The full set of entries below, restated word for word and stripped of images, is the expected result.

> [Dataset entries]:
★ ★ ★ ★ ★ ★ ★
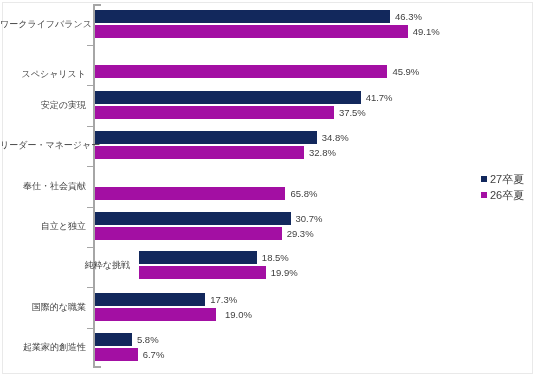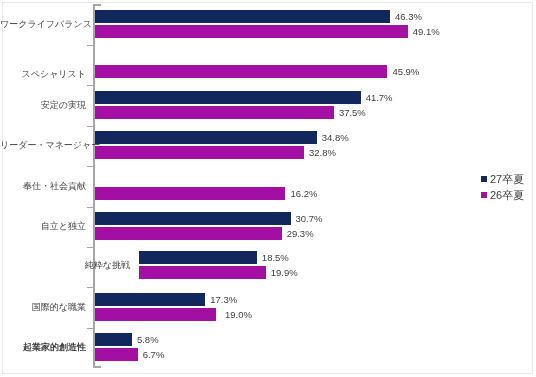--- a/index.html
+++ b/index.html
@@ -195,7 +195,7 @@
           <div class="cat-label" style="top: 9px;">奉仕・社会貢献</div>
           <div class="bar-row" style="top: 15px; width: 441px;">
             <div class="bar s1" style="width: 190.463px;"></div>
-            <span class="bar-value" style="left: 190.463px;">16.2%</span>
+            <span class="bar-value" style="left: 190.463px;">65.8%</span>
           </div>
         </div>
         <div class="cat-group" style="top: 212px; height: 28px;">

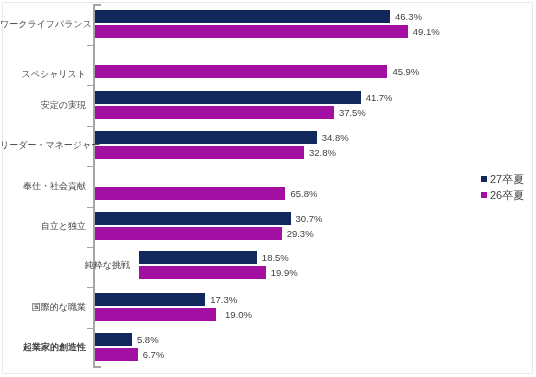--- a/index.html
+++ b/index.html
@@ -232,7 +232,7 @@
           </div>
         </div>
         <div class="cat-group" style="top: 333.2px; height: 28px;">
-          <div class="cat-label" style="top: 9px; font-weight: bold;">起業家的創造性</div>
+          <div class="cat-label" style="top: 9px;">起業家的創造性</div>
           <div class="bar-row" style="top: 0px; width: 441px;">
             <div class="bar s0" style="width: 36.946px;"></div>
             <span class="bar-value" style="left: 36.946px;">5.8%</span>

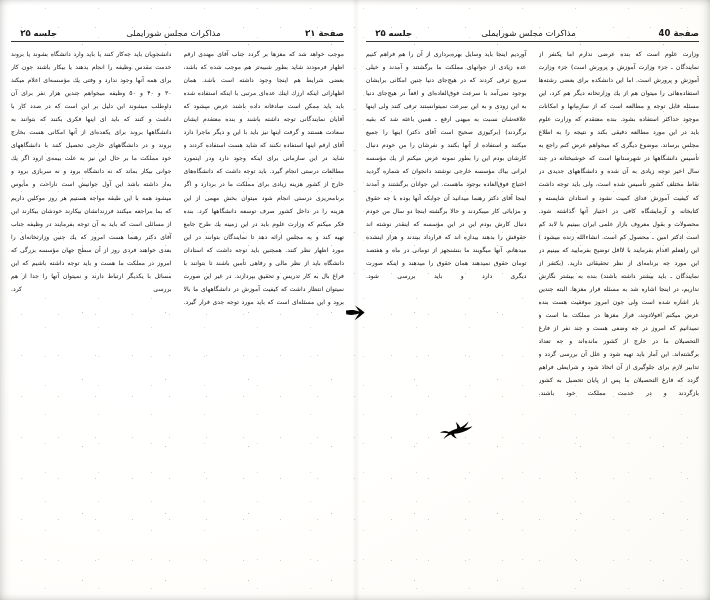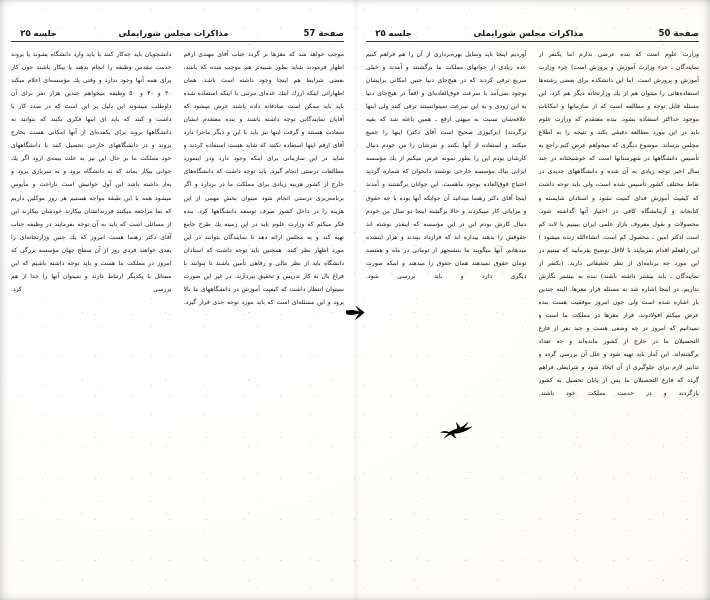--- a/index.html
+++ b/index.html
@@ -50,7 +50,7 @@
     letter-spacing:.2px;
   }
   .runhead .rh-slot{white-space:nowrap;}
-  .runhead .rh-title{font-size:8.5px;font-weight:bold;}
+  .runhead .rh-title{font-size:8.5px;font-weight:normal;}
   .runhead .rh-page{min-width:54px;}
   .runhead .rh-vol{min-width:46px;text-align:right;}
   .rule{

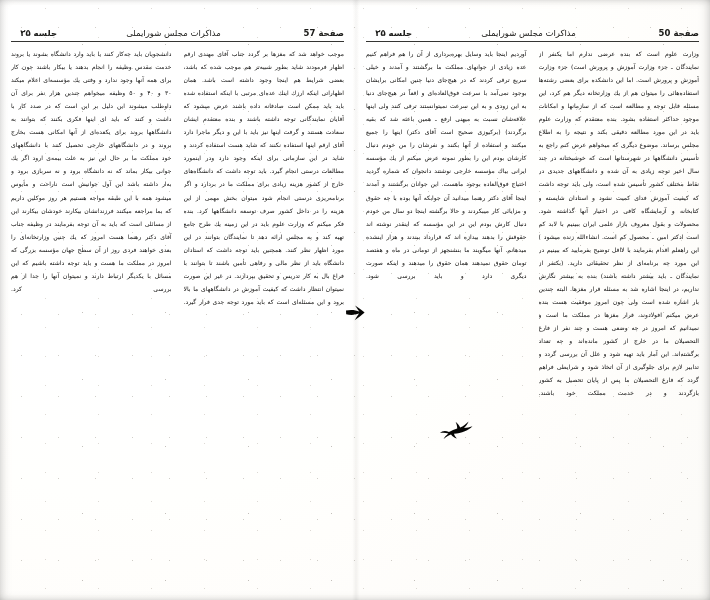--- a/index.html
+++ b/index.html
@@ -115,7 +115,7 @@
     <div class="page left-sheet">
 
       <div class="runhead">
-        <span class="rh-slot rh-page">صفحة 57</span>
+        <span class="rh-slot rh-page">صفحة ۳۱</span>
         <span class="rh-slot rh-title">مذاكرات مجلس شورایملی</span>
         <span class="rh-slot rh-vol">جلسه ۳۵</span>
       </div>

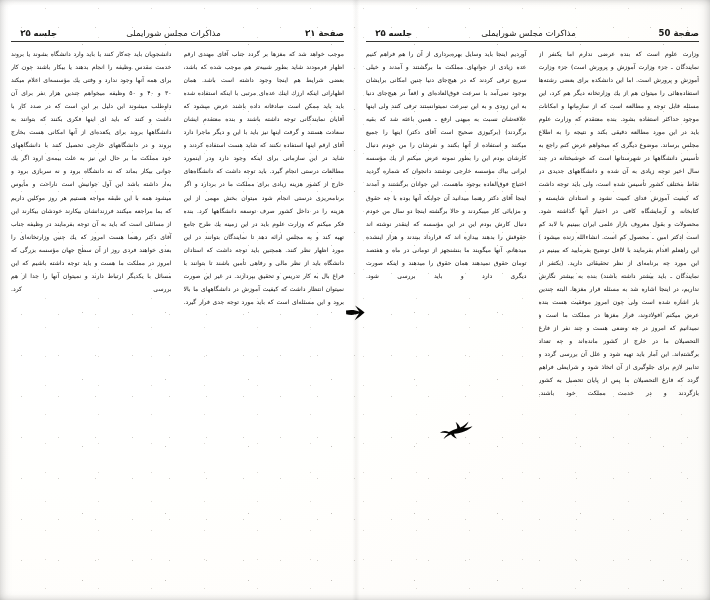--- a/index.html
+++ b/index.html
@@ -135,7 +135,7 @@
     <div class="page right-sheet">
 
       <div class="runhead">
-        <span class="rh-slot rh-page">صفحة 50</span>
+        <span class="rh-slot rh-page">صفحة 40</span>
         <span class="rh-slot rh-title">مذاكرات مجلس شورایملی</span>
         <span class="rh-slot rh-vol">جلسه ۳۵</span>
       </div>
★ ★ ★ ★ ★ ★ ★
> [Solution to this exercise]:
--- a/index.html
+++ b/index.html
@@ -195,7 +195,7 @@
           <div class="cat-label" style="top: 9px;">奉仕・社会貢献</div>
           <div class="bar-row" style="top: 15px; width: 441px;">
             <div class="bar s1" style="width: 190.463px;"></div>
-            <span class="bar-value" style="left: 190.463px;">16.2%</span>
+            <span class="bar-value" style="left: 190.463px;">65.8%</span>
           </div>
         </div>
         <div class="cat-group" style="top: 212px; height: 28px;">

--- a/index.html
+++ b/index.html
@@ -232,7 +232,7 @@
           </div>
         </div>
         <div class="cat-group" style="top: 333.2px; height: 28px;">
-          <div class="cat-label" style="top: 9px; font-weight: bold;">起業家的創造性</div>
+          <div class="cat-label" style="top: 9px;">起業家的創造性</div>
           <div class="bar-row" style="top: 0px; width: 441px;">
             <div class="bar s0" style="width: 36.946px;"></div>
             <span class="bar-value" style="left: 36.946px;">5.8%</span>

--- a/index.html
+++ b/index.html
@@ -50,7 +50,7 @@
     letter-spacing:.2px;
   }
   .runhead .rh-slot{white-space:nowrap;}
-  .runhead .rh-title{font-size:8.5px;font-weight:bold;}
+  .runhead .rh-title{font-size:8.5px;font-weight:normal;}
   .runhead .rh-page{min-width:54px;}
   .runhead .rh-vol{min-width:46px;text-align:right;}
   .rule{

--- a/index.html
+++ b/index.html
@@ -115,7 +115,7 @@
     <div class="page left-sheet">
 
       <div class="runhead">
-        <span class="rh-slot rh-page">صفحة 57</span>
+        <span class="rh-slot rh-page">صفحة ۳۱</span>
         <span class="rh-slot rh-title">مذاكرات مجلس شورایملی</span>
         <span class="rh-slot rh-vol">جلسه ۳۵</span>
       </div>

--- a/index.html
+++ b/index.html
@@ -135,7 +135,7 @@
     <div class="page right-sheet">
 
       <div class="runhead">
-        <span class="rh-slot rh-page">صفحة 50</span>
+        <span class="rh-slot rh-page">صفحة 40</span>
         <span class="rh-slot rh-title">مذاكرات مجلس شورایملی</span>
         <span class="rh-slot rh-vol">جلسه ۳۵</span>
       </div>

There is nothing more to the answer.